С утра старик выставляет из холодильника кастрюльки с обедом на кухонный стол. Показывает внуку, что поесть перед школой. Долго объясняет, как зажигать плиту.
Тот молчит, мать все равно запретила прикасаться к спичкам. И дед идет к вешалке. Надевает спасенное пальто, странным образом обретающее на нем вид халата, хмурит серые брови и выходит. Молча минует скамеечников у подъезда и направляется к остановке. На автобусе, затем на метро, с пересадкой, он едет на вокзал.
Тут разноплеменные люди испытывают даль от дома, сутолока напоминает привычное беспокойство базара, а от платформ залетает вагонный запах тлеющего костра. Тут легко повстречать земляков или тех, чья речь, хотя не своя, все ж понятна, как понимаешь приезжего в райцентре на автобусной станции.
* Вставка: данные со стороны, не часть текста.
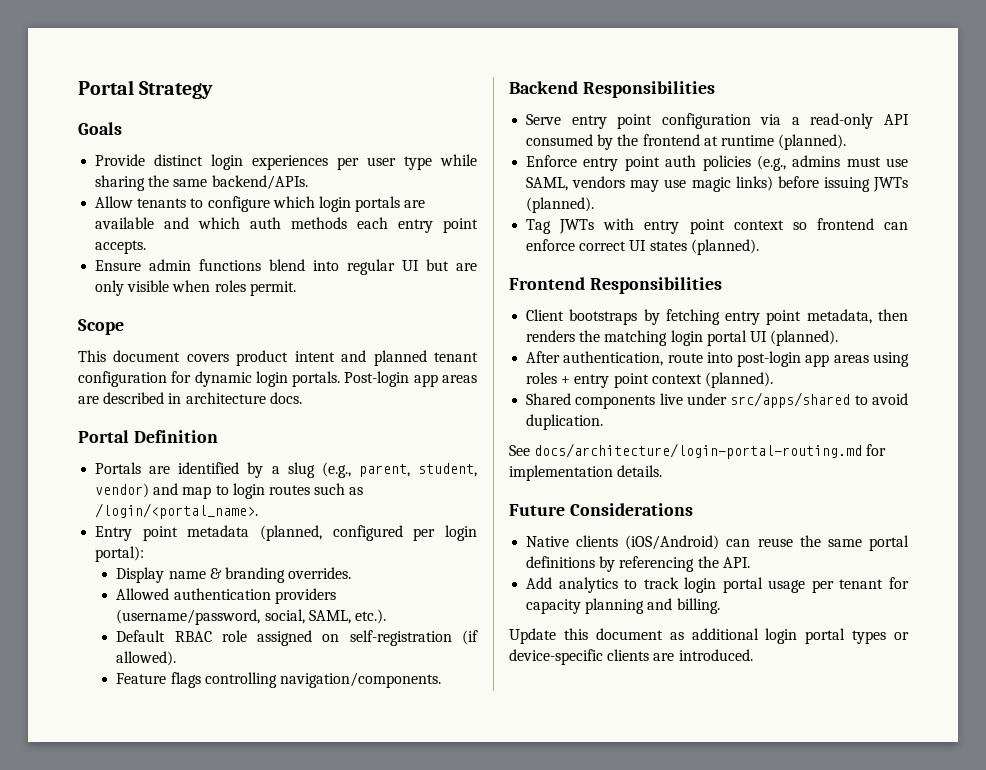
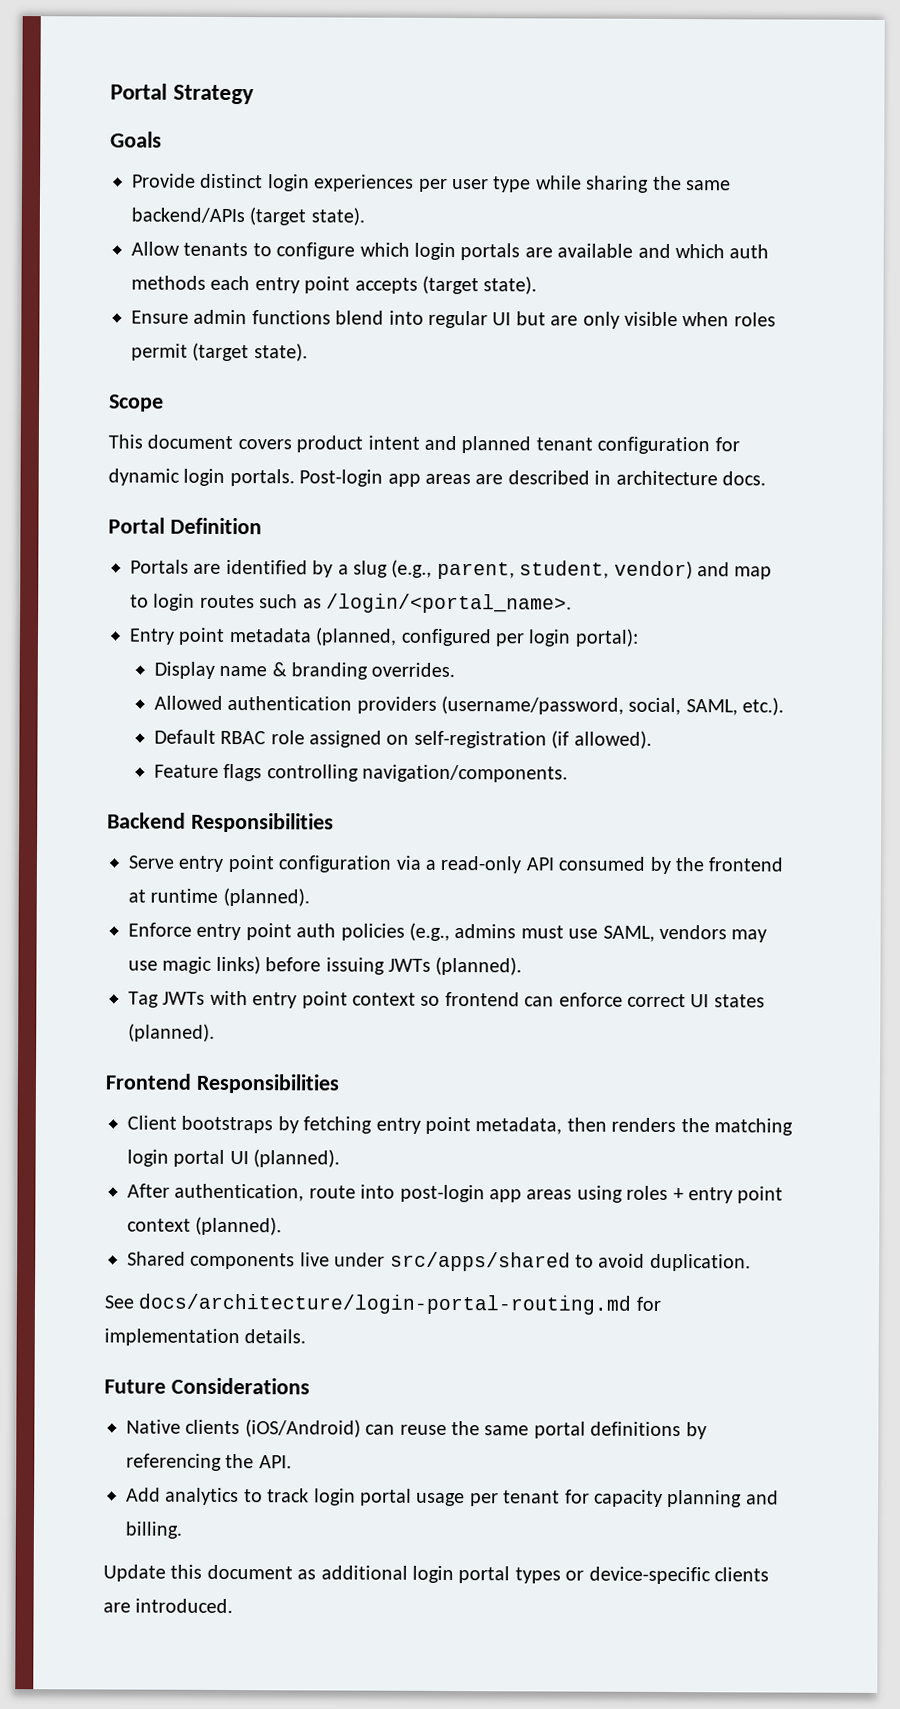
- Provide distinct login experiences per user type while sharing the same backend/APIs.
+ Provide distinct login experiences per user type while sharing the same backend/APIs (target state).
- Allow tenants to configure which login portals are available and which auth methods each entry point accepts.
+ Allow tenants to configure which login portals are available and which auth methods each entry point accepts (target state).
- Ensure admin functions blend into regular UI but are only visible when roles permit.
+ Ensure admin functions blend into regular UI but are only visible when roles permit (target state).

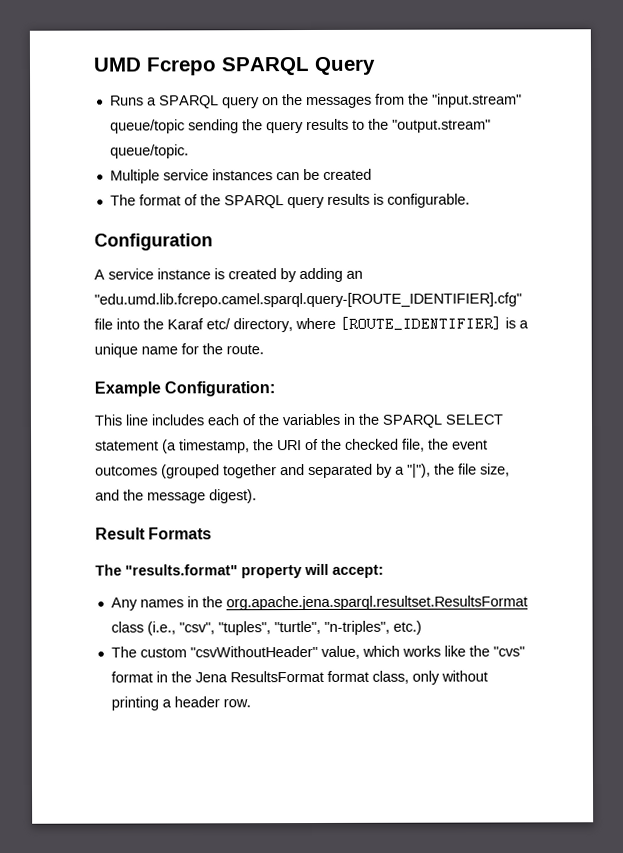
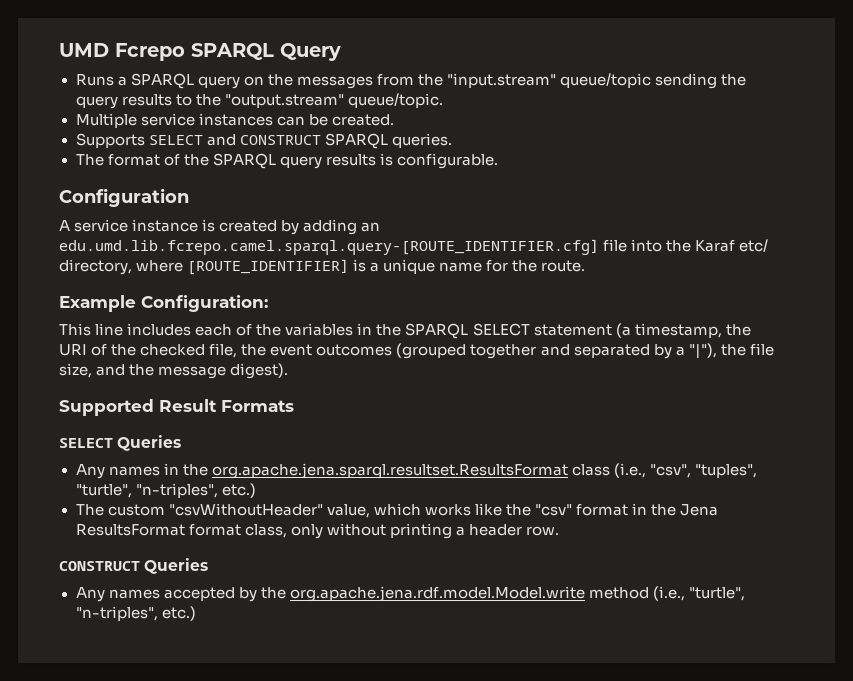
- Multiple service instances can be created
+ Multiple service instances can be created.
+ Supports SELECT and CONSTRUCT SPARQL queries.
- A service instance is created by adding an "edu.umd.lib.fcrepo.camel.sparql.query-[ROUTE_IDENTIFIER].cfg" file into the Karaf etc/ directory, where [ROUTE_IDENTIFIER] is a unique name for the route.
+ A service instance is created by adding an edu.umd.lib.fcrepo.camel.sparql.query-[ROUTE_IDENTIFIER.cfg] file into the Karaf etc/ directory, where [ROUTE_IDENTIFIER] is a unique name for the route.
- Result Formats
+ Supported Result Formats
- The "results.format" property will accept:
+ SELECT Queries
- The custom "csvWithoutHeader" value, which works like the "cvs" format in the Jena ResultsFormat format class, only without printing a header row.
+ The custom "csvWithoutHeader" value, which works like the "csv" format in the Jena ResultsFormat format class, only without printing a header row.
+ CONSTRUCT Queries
+ Any names accepted by the org.apache.jena.rdf.model.Model.write method (i.e., "turtle", "n-triples", etc.)

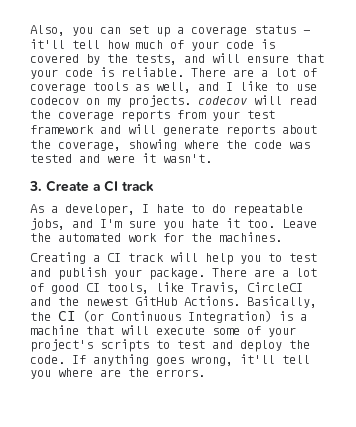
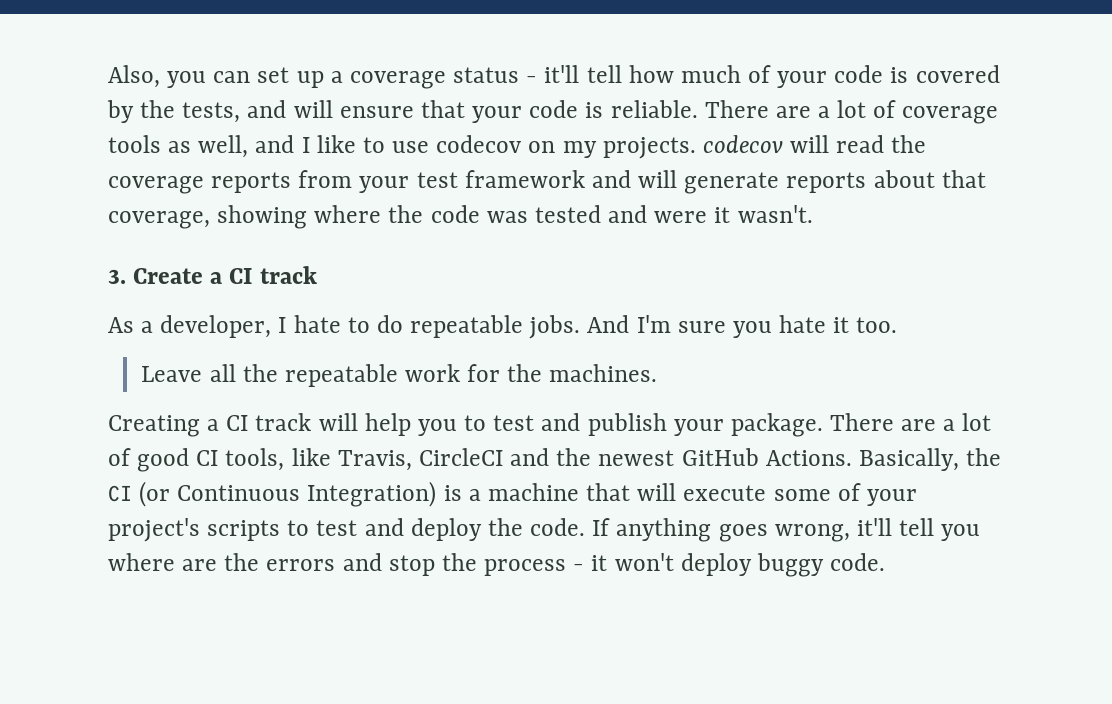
- There are a lot of coverage tools as well, and I like to use codecov on my projects. codecov will read the coverage reports from your test framework and will generate reports about the coverage, showing where the code was tested and were it wasn't.
+ There are a lot of coverage tools as well, and I like to use codecov on my projects. codecov will read the coverage reports from your test framework and will generate reports about that coverage, showing where the code was tested and were it wasn't.
- As a developer, I hate to do repeatable jobs, and I'm sure you hate it too. Leave the automated work for the machines.
+ As a developer, I hate to do repeatable jobs. And I'm sure you hate it too.
+ Leave all the repeatable work for the machines.
- If anything goes wrong, it'll tell you where are the errors.
+ If anything goes wrong, it'll tell you where are the errors and stop the process - it won't deploy buggy code.

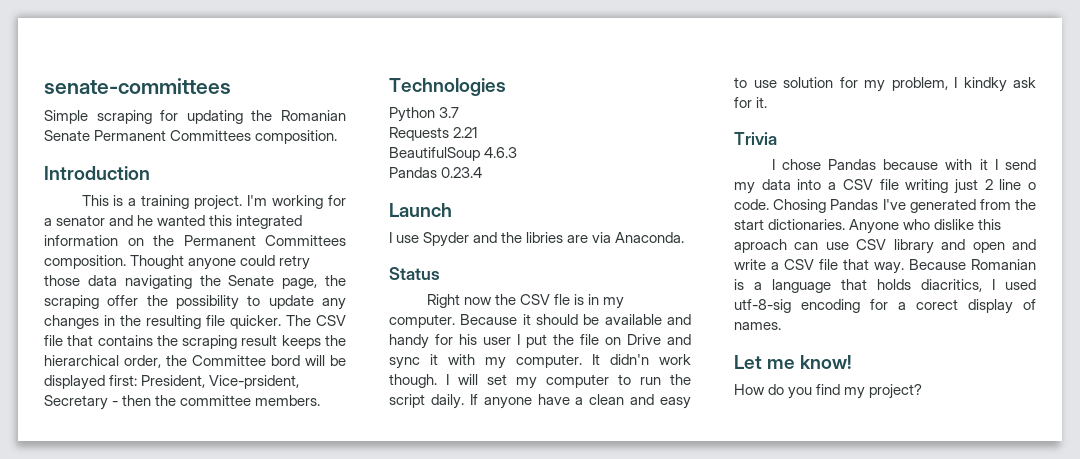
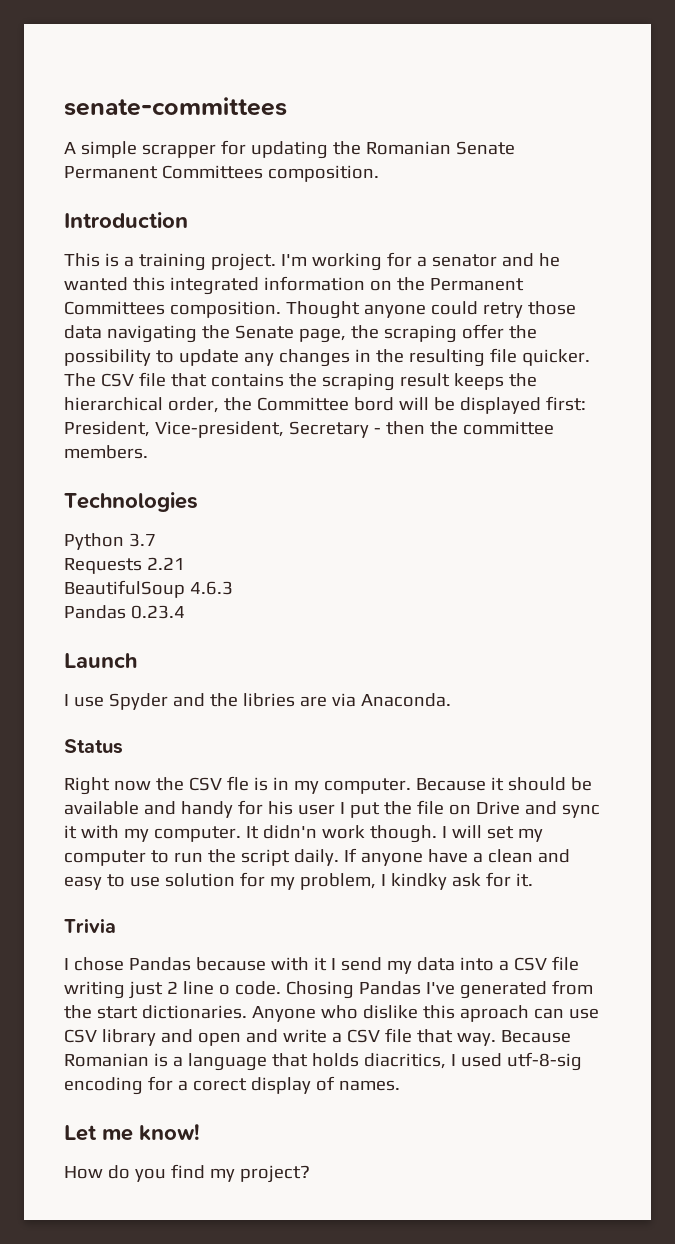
- Simple scraping for updating the Romanian Senate Permanent Committees composition.
+ A simple scrapper for updating the Romanian Senate Permanent Committees composition.
- The CSV file that contains the scraping result keeps the hierarchical order, the Committee bord will be displayed first: President, Vice-prsident, Secretary - then the committee members.
+ The CSV file that contains the scraping result keeps the hierarchical order, the Committee bord will be displayed first: President, Vice-president, Secretary - then the committee members.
Он ходит по каменным полам громадных сводчатых залов с тюбетеечными узорами. Вглядывается. И сразу их узнает. Встречи завязываются просто, как подсаживаются в чужом месте к дальним знакомым в чайхане.
Салам. Салам. Откуда будете. Как же, у нас туда по пятницам автобус ходит. Благополучно ли добрались. – Вот и знакомство.
Сам он четвертую осень в Москве. Станции метро знает, все универмаги большие. Много, много секретов, а приезжий тут как слепой. Но он поможет, раз повстречал земляков. Зачем благодарить, долг велит.
Многочасовое путешествие по столице сопровождается втискиванием в метро и к прилавкам, стоянием в очередях, поучительными советами теряющимся гостям, удачами и разочарованиями покупок. Старик по-родственному радуется и огорчается вместе с взятыми под опеку друзьями, придирчиво осматривает товар, будь то отрез бархата или приемник-транзистор, помогает тащить купленные коробки и свертки.
Круг замыкается возвращением на вокзал. Бледный чай в граненых стаканах, приносимый кем помоложе из буфета, родной вкус состарившихся в дороге, хотя и были завернуты в платок, лепешек. И беседа, скользящая мимо прущей по проходам толпы с чемоданами. О том, о сем, о домашних делах. Не здешних, в дочериной новостройке, а о тамошних, в Мары и Сакар-Чага, в далеком Чарджоу, в пустыне, где по весне, точно бледная подмосковная сирень, цветет тамариск в песках…
Вечером, в набитом душной толпой метро, старик возвращается на квартиру.
Иногда он поспевает прежде, чем придет из своей ремконторы дочь. Но она все равно угадывает: «Опять на вокзале был…»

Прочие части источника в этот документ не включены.